───── MATERIAL TO PROCESS ─────
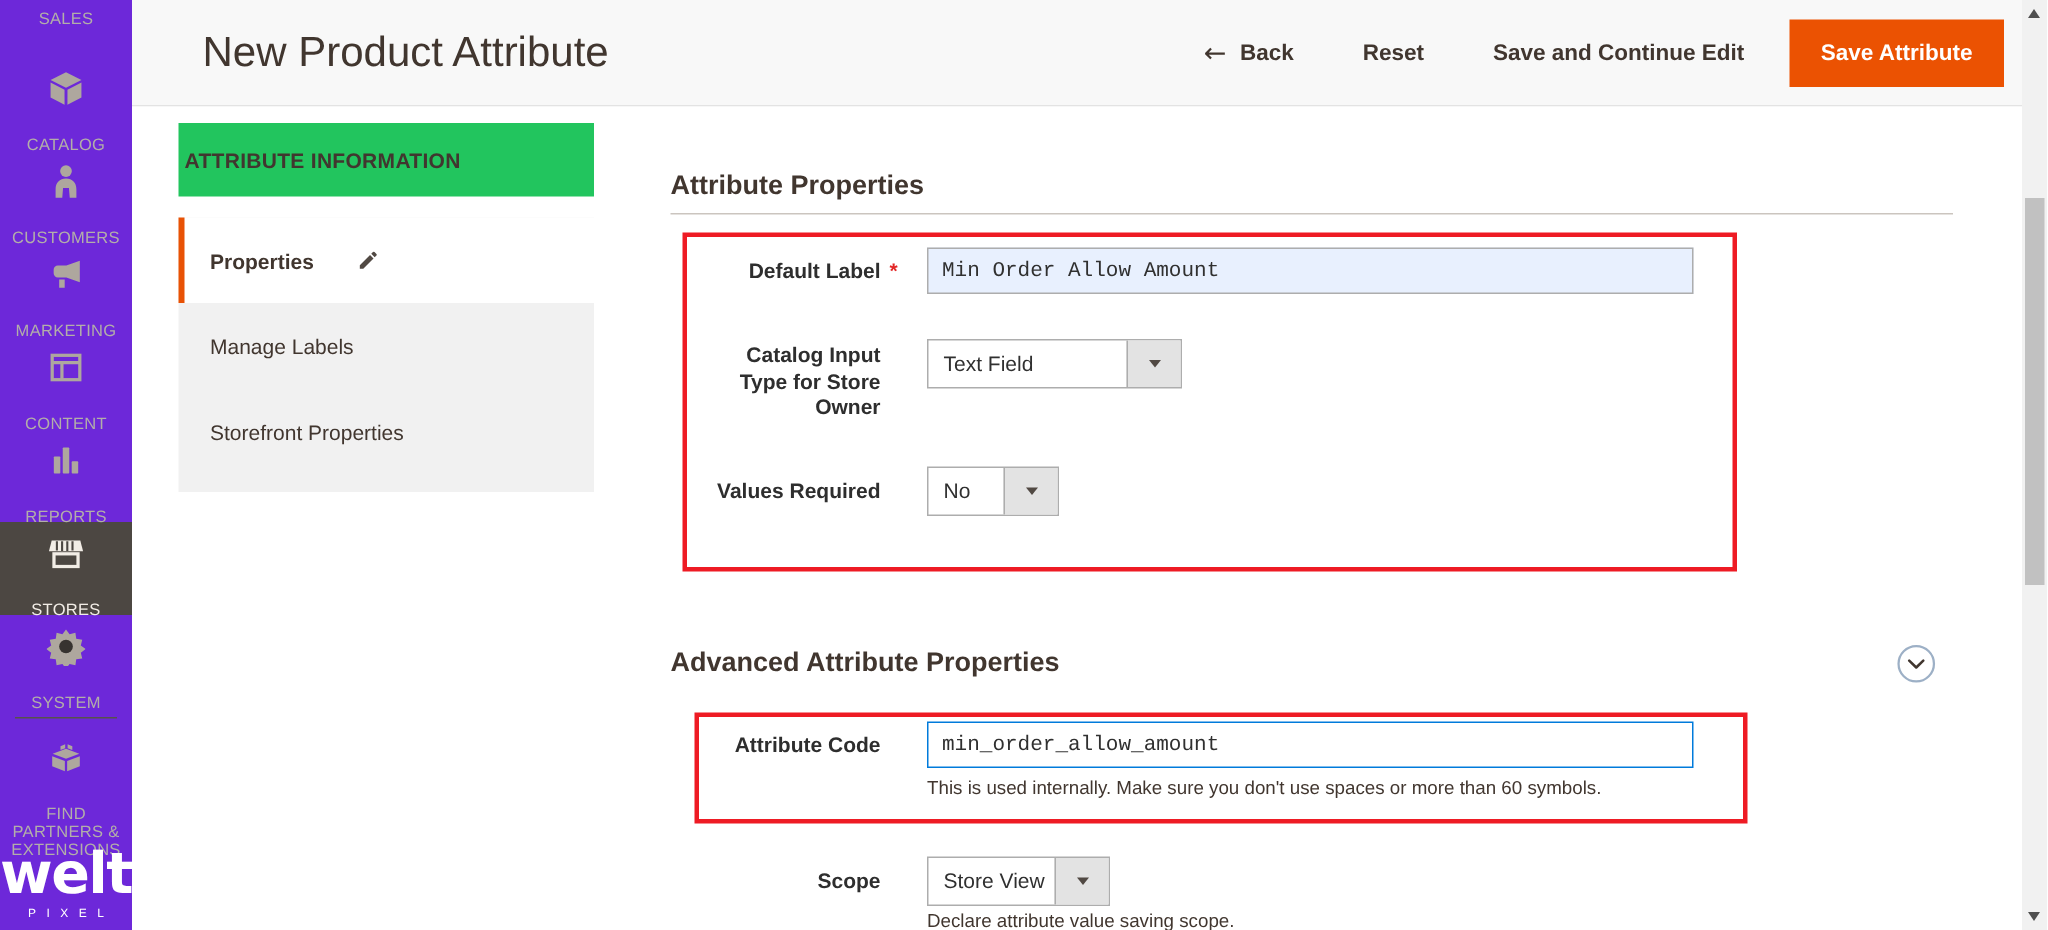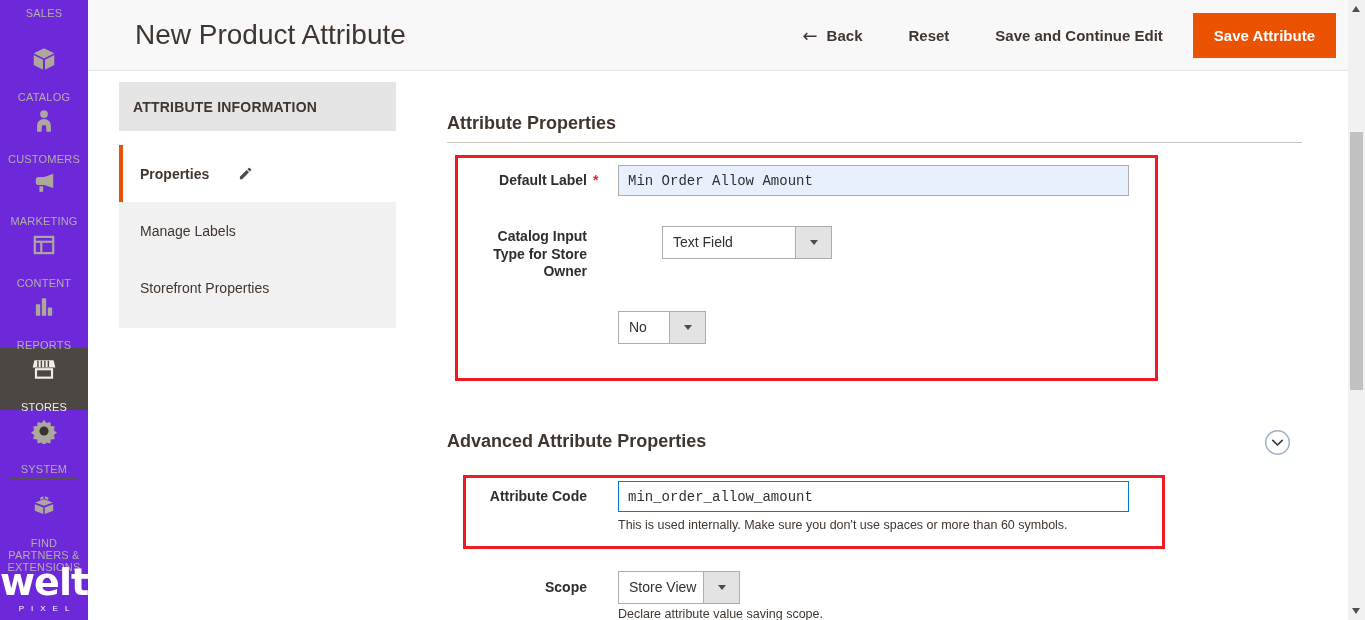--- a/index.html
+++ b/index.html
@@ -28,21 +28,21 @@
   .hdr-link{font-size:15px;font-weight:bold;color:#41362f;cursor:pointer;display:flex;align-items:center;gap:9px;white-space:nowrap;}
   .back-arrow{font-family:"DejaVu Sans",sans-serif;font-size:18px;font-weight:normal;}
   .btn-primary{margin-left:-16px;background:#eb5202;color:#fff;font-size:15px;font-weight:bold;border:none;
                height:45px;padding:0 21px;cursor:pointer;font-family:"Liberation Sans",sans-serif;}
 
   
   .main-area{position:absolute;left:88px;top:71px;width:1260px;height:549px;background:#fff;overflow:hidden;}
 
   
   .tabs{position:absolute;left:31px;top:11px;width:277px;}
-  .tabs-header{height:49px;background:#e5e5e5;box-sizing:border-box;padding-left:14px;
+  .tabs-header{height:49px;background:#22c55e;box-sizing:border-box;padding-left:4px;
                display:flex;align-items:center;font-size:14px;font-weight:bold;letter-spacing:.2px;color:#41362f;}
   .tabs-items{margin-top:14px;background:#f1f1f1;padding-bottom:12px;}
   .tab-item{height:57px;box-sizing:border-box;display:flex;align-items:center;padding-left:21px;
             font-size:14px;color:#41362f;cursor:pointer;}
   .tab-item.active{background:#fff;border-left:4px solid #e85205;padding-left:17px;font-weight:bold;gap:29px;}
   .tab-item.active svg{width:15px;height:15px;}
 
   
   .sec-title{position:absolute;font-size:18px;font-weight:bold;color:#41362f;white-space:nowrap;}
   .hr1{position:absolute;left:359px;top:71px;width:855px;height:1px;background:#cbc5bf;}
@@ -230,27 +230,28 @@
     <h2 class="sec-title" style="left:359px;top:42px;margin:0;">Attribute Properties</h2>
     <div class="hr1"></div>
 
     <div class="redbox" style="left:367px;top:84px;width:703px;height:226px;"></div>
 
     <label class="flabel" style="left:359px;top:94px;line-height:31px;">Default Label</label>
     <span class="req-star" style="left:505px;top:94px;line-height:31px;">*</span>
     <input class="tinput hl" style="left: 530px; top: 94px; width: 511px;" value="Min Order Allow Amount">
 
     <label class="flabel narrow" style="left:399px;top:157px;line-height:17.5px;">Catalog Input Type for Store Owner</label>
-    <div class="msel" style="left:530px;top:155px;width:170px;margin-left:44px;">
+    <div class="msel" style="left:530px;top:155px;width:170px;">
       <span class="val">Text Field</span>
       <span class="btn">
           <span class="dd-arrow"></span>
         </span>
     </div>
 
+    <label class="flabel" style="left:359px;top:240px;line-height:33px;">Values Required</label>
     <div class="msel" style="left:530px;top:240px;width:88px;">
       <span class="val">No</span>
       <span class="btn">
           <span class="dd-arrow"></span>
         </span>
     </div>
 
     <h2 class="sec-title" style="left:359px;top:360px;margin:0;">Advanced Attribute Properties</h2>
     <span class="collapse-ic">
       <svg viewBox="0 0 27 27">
─────
───── MATERIAL TO PROCESS ─────
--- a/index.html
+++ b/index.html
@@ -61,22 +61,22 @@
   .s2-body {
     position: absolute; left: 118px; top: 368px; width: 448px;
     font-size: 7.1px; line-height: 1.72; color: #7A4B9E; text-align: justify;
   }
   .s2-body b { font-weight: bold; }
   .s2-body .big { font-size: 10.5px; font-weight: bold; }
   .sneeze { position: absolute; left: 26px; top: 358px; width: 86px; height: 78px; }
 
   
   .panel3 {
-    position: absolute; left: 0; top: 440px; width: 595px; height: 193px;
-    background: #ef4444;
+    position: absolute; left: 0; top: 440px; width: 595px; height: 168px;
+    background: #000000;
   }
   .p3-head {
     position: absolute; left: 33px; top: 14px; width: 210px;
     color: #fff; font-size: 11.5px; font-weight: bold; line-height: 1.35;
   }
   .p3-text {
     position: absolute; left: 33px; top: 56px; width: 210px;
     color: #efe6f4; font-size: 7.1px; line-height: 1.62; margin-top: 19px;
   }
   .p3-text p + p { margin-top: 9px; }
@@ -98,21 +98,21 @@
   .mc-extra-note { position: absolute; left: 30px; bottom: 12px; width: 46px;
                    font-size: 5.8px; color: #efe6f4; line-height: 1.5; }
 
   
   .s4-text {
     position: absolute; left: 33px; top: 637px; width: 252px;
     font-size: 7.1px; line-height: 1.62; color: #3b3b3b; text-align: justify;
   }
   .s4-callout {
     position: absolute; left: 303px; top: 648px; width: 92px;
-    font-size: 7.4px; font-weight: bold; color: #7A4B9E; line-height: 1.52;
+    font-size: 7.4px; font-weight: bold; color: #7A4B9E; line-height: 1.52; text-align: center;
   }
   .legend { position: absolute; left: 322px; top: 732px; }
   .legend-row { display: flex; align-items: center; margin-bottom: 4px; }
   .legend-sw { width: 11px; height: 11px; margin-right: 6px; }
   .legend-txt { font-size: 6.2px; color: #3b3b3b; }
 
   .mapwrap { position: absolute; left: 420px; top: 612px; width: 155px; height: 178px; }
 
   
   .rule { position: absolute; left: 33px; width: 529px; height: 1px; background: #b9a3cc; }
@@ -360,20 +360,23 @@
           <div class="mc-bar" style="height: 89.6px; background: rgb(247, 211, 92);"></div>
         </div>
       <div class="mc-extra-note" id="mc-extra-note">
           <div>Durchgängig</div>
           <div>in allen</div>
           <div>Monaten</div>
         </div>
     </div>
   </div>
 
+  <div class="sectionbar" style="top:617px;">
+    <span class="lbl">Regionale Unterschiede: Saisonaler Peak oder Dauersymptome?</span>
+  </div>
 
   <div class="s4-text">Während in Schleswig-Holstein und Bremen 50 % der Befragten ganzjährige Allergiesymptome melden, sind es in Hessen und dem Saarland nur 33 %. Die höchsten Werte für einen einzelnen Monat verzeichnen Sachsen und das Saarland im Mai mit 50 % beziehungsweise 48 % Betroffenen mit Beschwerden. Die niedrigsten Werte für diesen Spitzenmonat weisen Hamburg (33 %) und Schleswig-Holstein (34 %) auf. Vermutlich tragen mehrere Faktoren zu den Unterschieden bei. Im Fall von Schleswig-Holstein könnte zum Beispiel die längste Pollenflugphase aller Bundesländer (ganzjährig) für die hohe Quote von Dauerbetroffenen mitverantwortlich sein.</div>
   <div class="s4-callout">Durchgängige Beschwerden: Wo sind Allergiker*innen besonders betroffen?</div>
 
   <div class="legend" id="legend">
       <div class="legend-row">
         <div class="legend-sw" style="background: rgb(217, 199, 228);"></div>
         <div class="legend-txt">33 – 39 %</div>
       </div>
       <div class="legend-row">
─────
───── MATERIAL TO PROCESS ─────
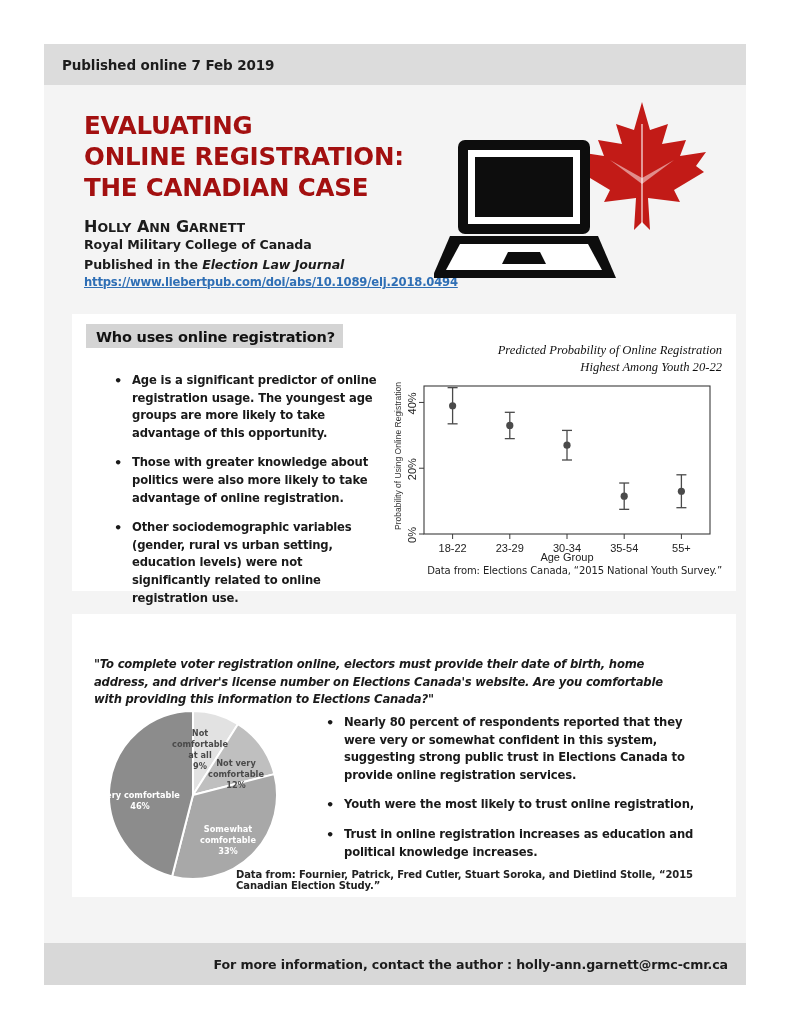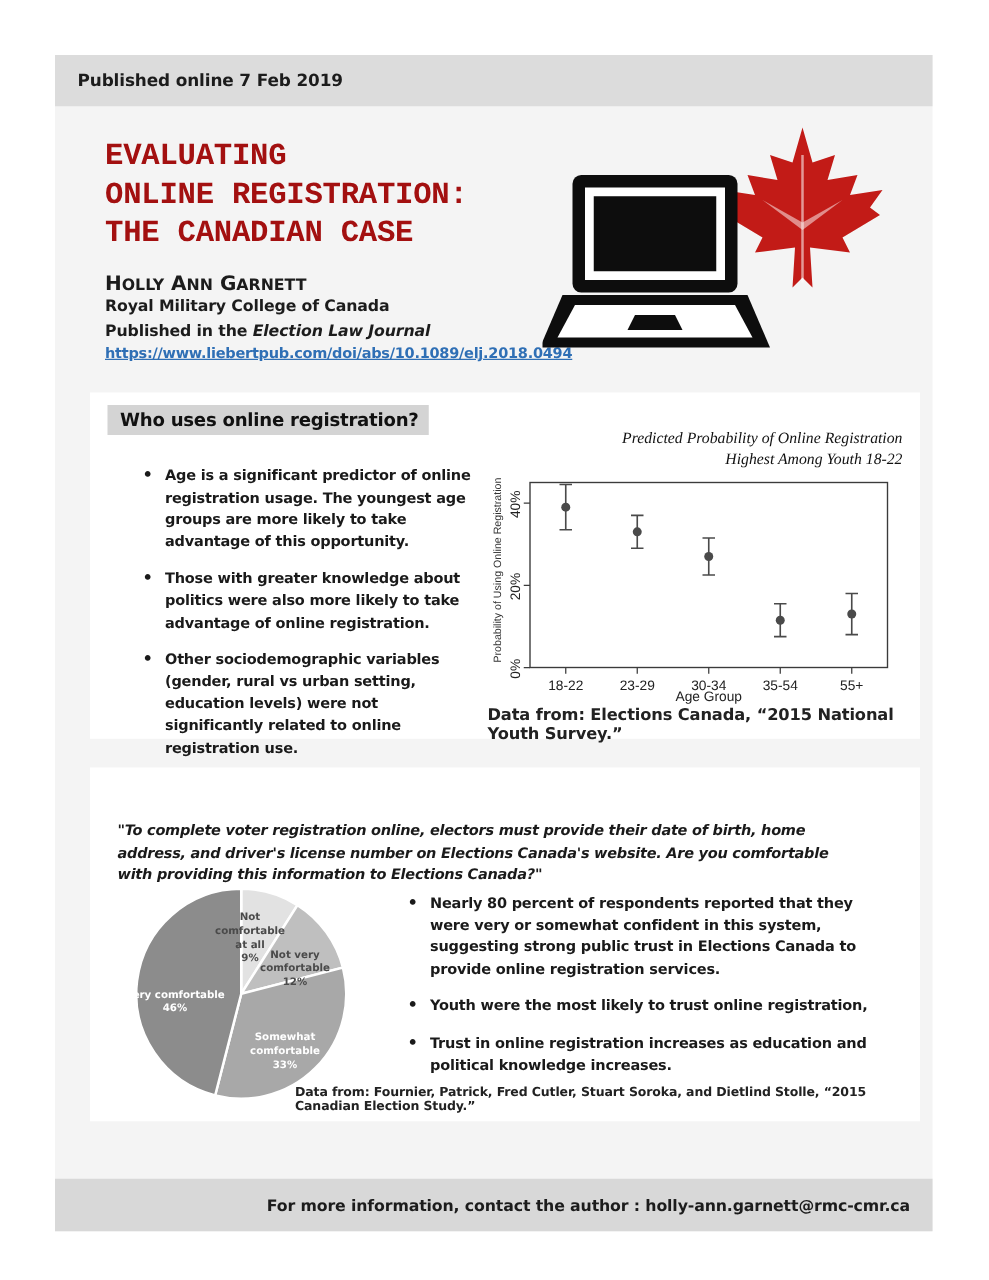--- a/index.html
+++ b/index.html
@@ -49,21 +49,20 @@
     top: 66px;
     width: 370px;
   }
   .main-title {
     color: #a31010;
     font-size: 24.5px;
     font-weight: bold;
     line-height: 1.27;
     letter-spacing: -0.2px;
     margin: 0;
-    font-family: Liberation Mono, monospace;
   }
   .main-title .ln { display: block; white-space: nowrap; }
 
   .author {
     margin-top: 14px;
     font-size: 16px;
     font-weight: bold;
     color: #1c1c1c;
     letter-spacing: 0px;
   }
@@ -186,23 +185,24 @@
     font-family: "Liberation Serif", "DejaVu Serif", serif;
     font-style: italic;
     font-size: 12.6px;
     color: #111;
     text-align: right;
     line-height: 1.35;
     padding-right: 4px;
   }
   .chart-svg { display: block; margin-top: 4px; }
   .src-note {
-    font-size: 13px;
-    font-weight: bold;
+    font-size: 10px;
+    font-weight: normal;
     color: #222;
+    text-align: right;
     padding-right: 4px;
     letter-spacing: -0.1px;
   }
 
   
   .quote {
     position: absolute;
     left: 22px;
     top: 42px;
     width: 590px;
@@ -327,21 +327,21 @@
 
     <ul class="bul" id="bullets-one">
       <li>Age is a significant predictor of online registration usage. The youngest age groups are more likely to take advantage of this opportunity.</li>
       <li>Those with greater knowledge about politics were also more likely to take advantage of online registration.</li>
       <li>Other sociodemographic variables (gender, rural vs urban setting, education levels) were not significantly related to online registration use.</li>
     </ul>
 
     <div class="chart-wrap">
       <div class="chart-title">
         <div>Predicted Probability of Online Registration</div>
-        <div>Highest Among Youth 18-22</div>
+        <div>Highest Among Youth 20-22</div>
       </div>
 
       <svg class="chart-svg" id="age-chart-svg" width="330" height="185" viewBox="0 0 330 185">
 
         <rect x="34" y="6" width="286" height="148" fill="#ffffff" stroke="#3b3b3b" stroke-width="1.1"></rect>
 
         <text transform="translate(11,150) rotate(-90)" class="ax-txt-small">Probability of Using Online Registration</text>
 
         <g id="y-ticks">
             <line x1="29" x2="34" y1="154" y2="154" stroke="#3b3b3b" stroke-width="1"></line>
─────
### TASK STATEMENT
Your answer must be a single number: how many lines of the entries above contain the string "label".

### OUTPUT OF THE EXERCISE
3